### EXERCISE OBJECTIVE
Of the entries below, return only those lines from the line with "(887, 189) none" to the line with "[722,618,772,633] or Olga -> (111, 1347) none", exactly, both included.

Start of Block

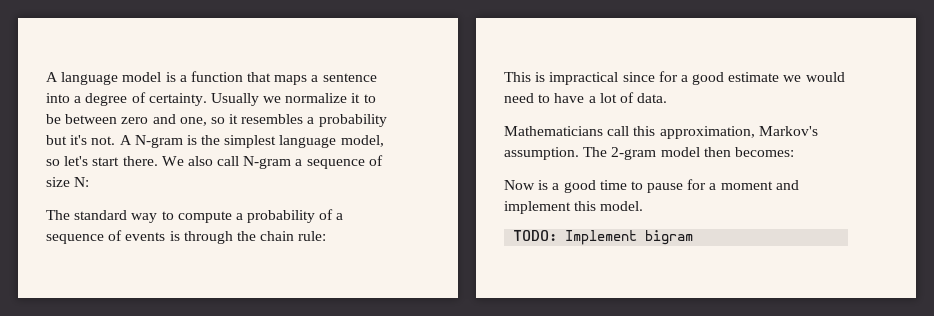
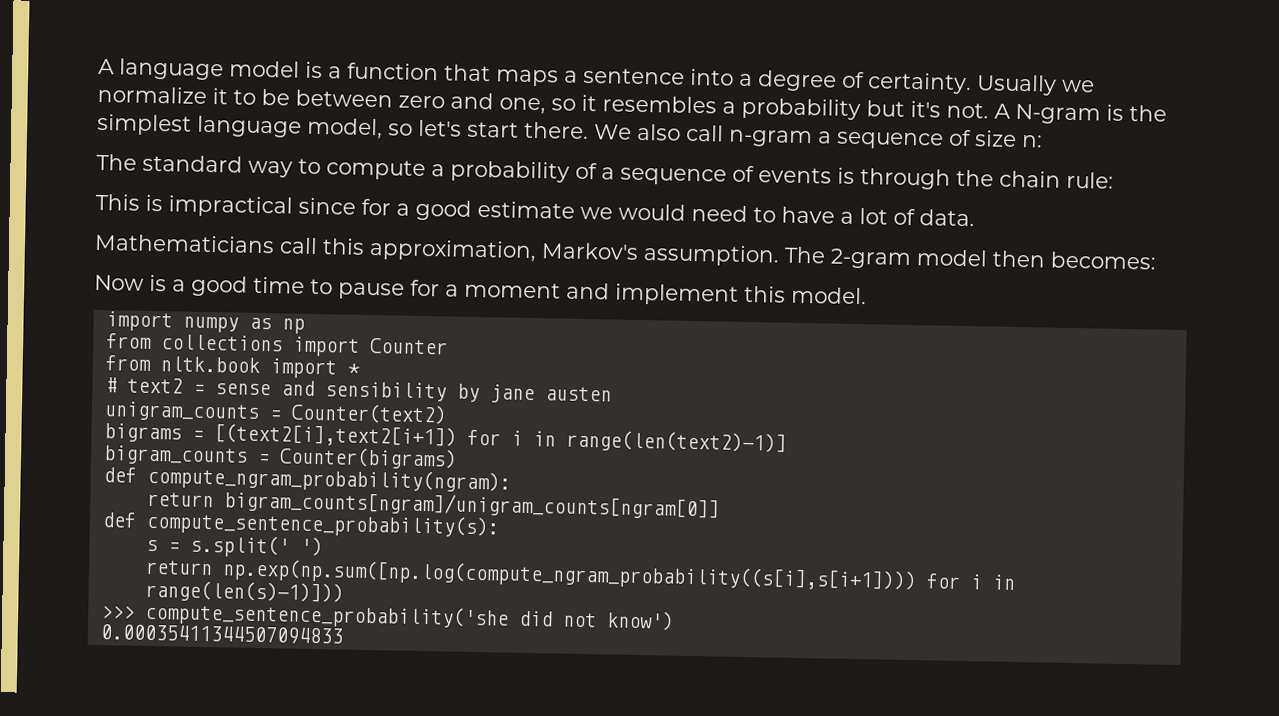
[243,156,292,169] N-gram -> [728,129,813,148] n-gram
[74,177,90,187] N: -> [1021,135,1043,148] n:
[513,230,694,245] TODO: Implement bigram -> [105,311,305,334] [105,333,448,357] [104,355,360,379] [104,377,612,404] [103,401,447,425] [103,423,787,454] [102,445,457,470] [102,465,511,494] [146,490,720,520] [101,510,500,539] [145,534,323,558] [144,558,1016,593] [144,579,344,604] [100,601,674,631] [99,624,343,645] import numpy as np // from collections import Counter // from nltk.book import * // # text2 = sense and sensibility by jane austen // unigram_counts = Counter(text2) // bigrams = [(text2[i],text2[i+1]) for i in range(len(text2)-1)] // bigram_counts = Counter(bigrams) // def compute_ngram_probability(ngram): // return bigram_counts[ngram]/unigram_counts[ngram[0]] // def compute_sentence_probability(s): // s = s.split(' ') // return np.exp(np.sum([np.log(compute_ngram_probability((s[i],s[i+1]))) for i in range(len(s)-1)])) // >>> compute_sentence_probability('she did not know') // 0.00035411344507094833

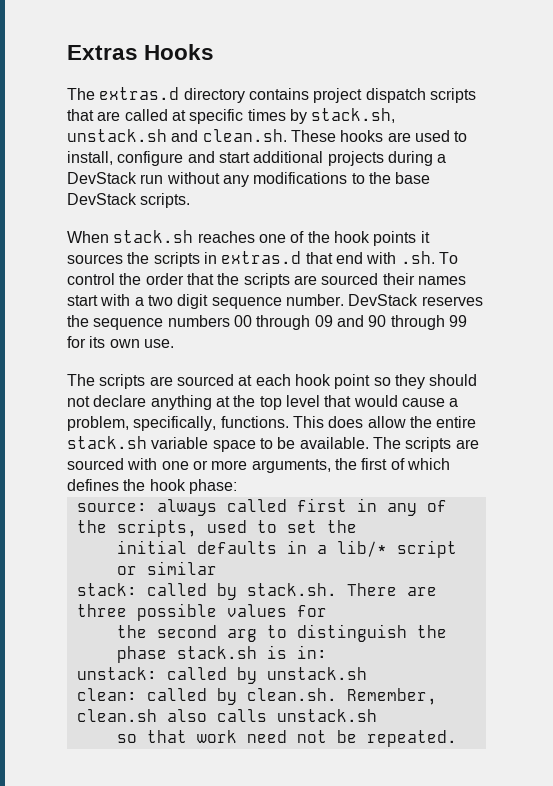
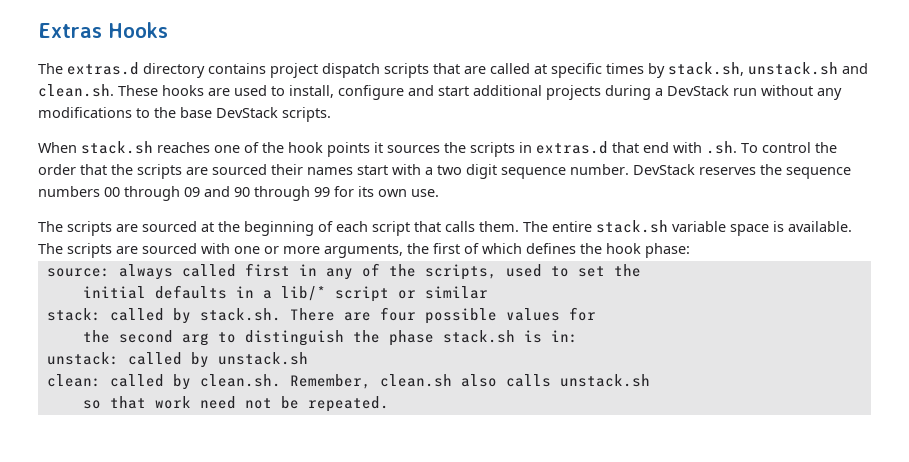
[255,374,478,389] [67,395,459,410] [67,416,432,431] each hook point so they should not declare anything at the top level that would cause a problem, specifically, functions. This does allow the -> [218,221,548,236] the beginning of each script that calls them. The
[259,437,296,449] to be -> [773,221,784,232] is
[76,604,127,617] three -> [379,307,416,321] four

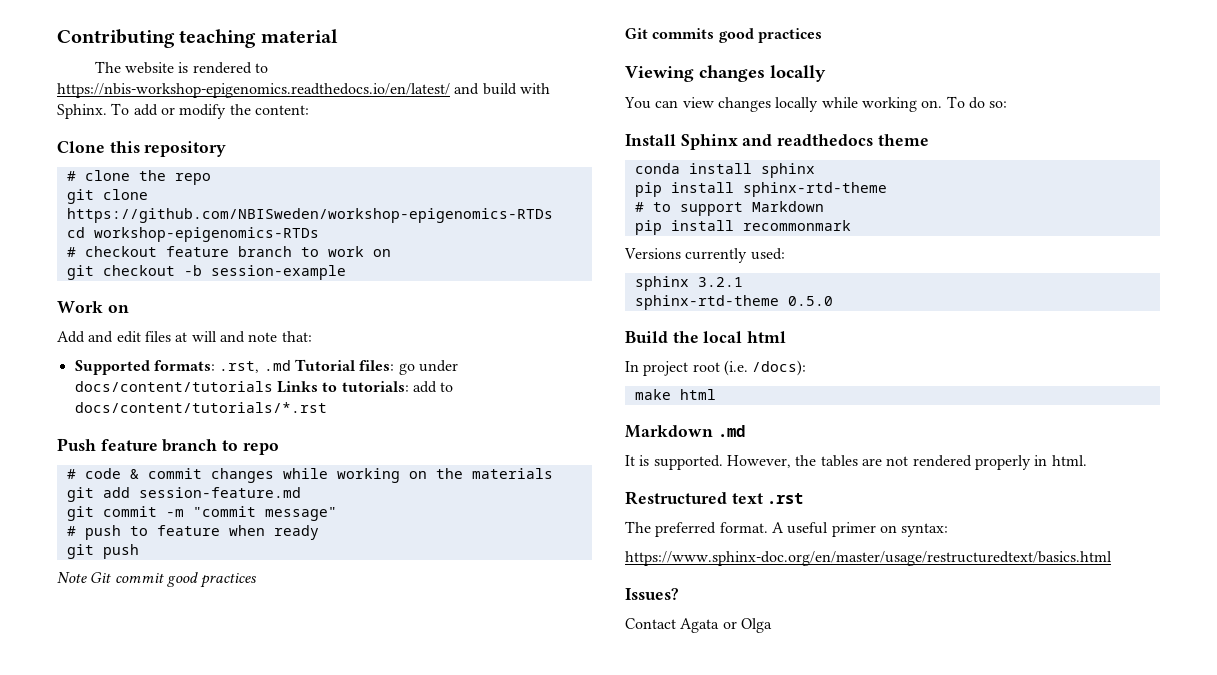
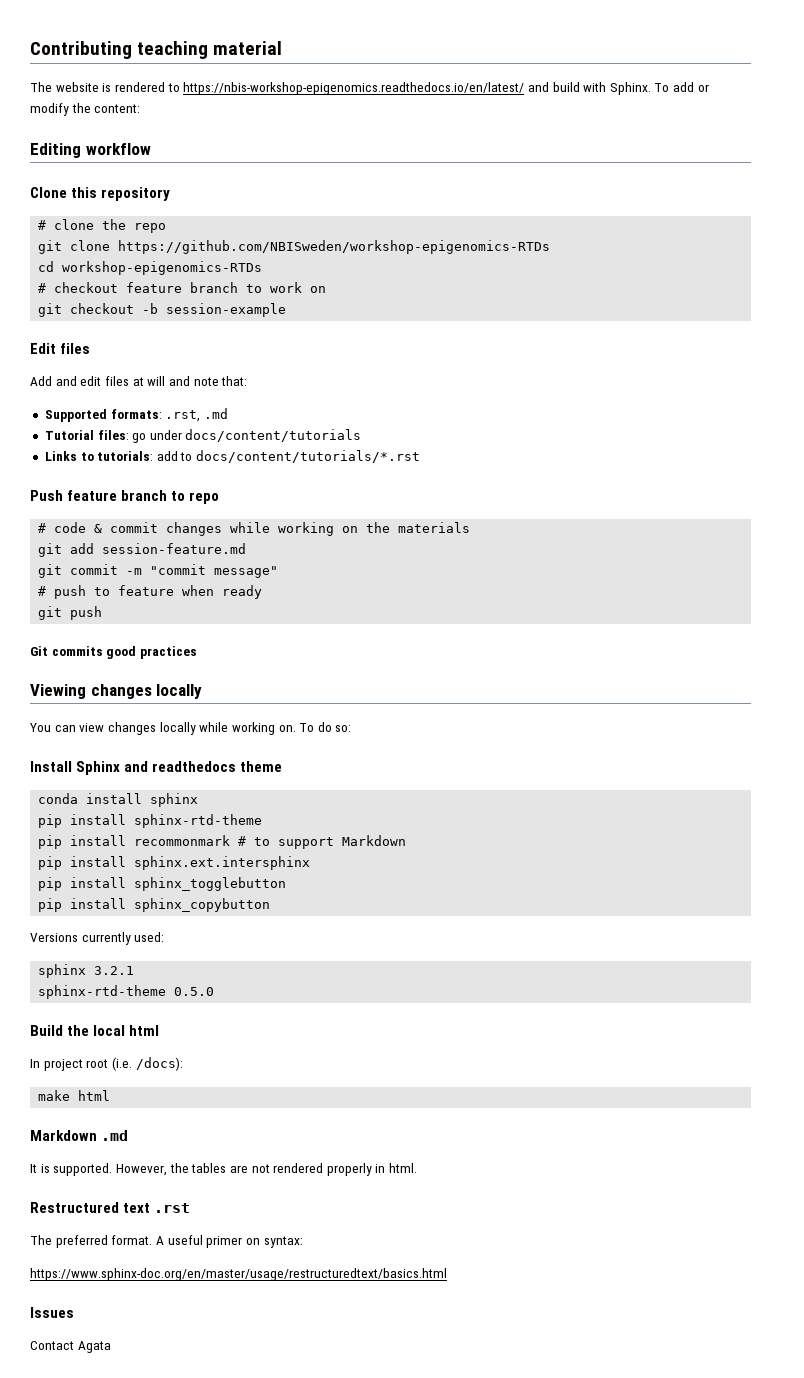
(309, 110) none -> [30,143,151,158] // Editing workflow
[57,301,129,313] Work on -> [30,343,91,354] Edit files
(291, 365) none -> (228, 413) //
(273, 386) none -> (362, 435) //
[57,572,258,588] // Note Git commit good practices -> (103, 613) none
(887, 189) none -> [38,835,231,849] pip install recommonmark
[742,220,851,231] recommonmark -> [134,856,311,870] [38,877,287,891] [38,898,271,912] sphinx.ext.intersphinx // pip install sphinx_togglebutton // pip install sphinx_copybutton
[625,588,679,600] Issues? -> [30,1307,74,1318] Issues
[722,618,772,633] or Olga -> (111, 1347) none

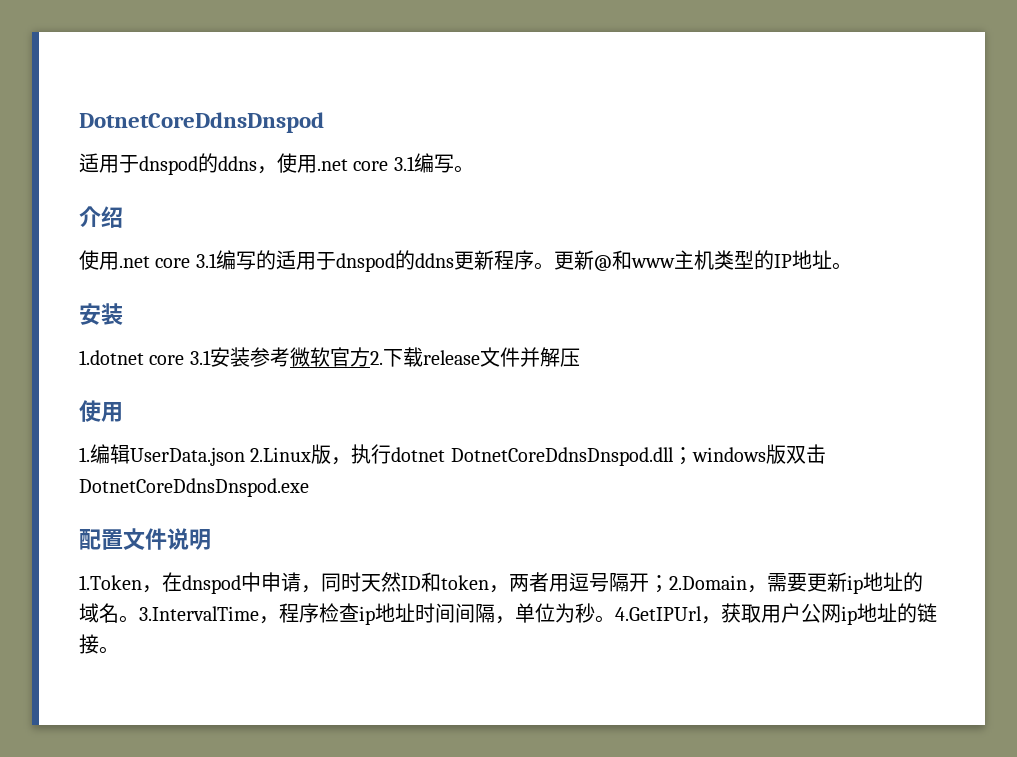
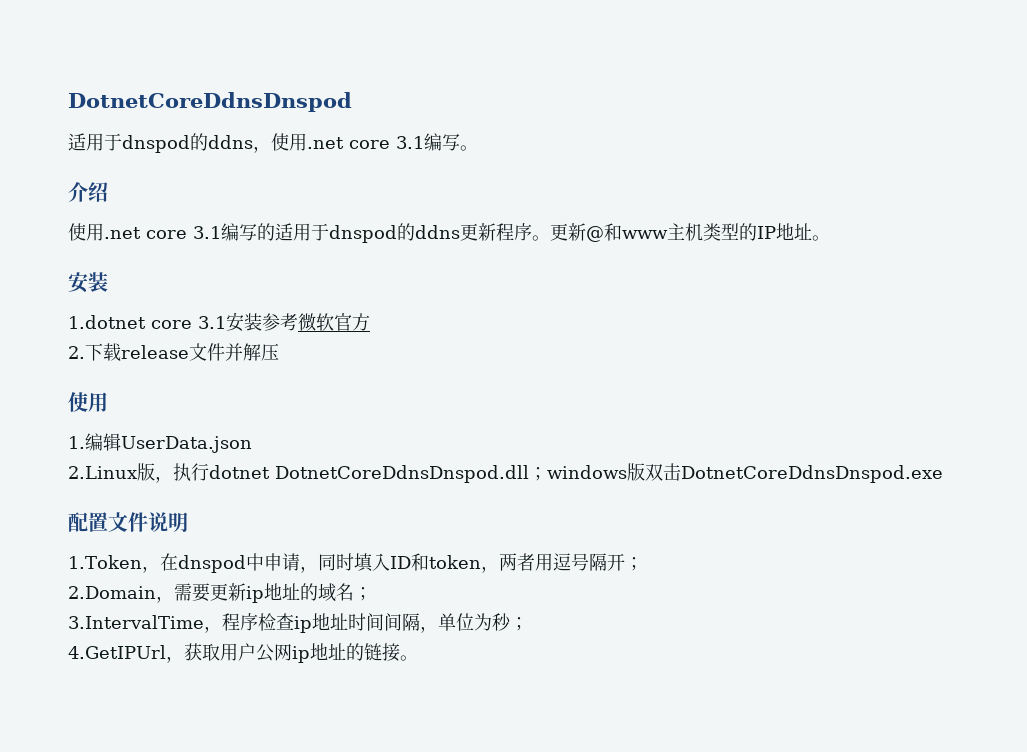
(370, 357) none -> (370, 322) //
(245, 456) none -> (252, 444) //
[361,572,401,592] 天然 -> [353,553,390,572] 填入
(669, 584) none -> (643, 564) //
[119,615,139,623] 。 -> [354,587,372,601] ； //
[595,615,615,623] 。 -> [510,617,528,631] ； //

End of Block

### TASK RESPONSE
(887, 189) none -> [38,835,231,849] pip install recommonmark
[742,220,851,231] recommonmark -> [134,856,311,870] [38,877,287,891] [38,898,271,912] sphinx.ext.intersphinx // pip install sphinx_togglebutton // pip install sphinx_copybutton
[625,588,679,600] Issues? -> [30,1307,74,1318] Issues
[722,618,772,633] or Olga -> (111, 1347) none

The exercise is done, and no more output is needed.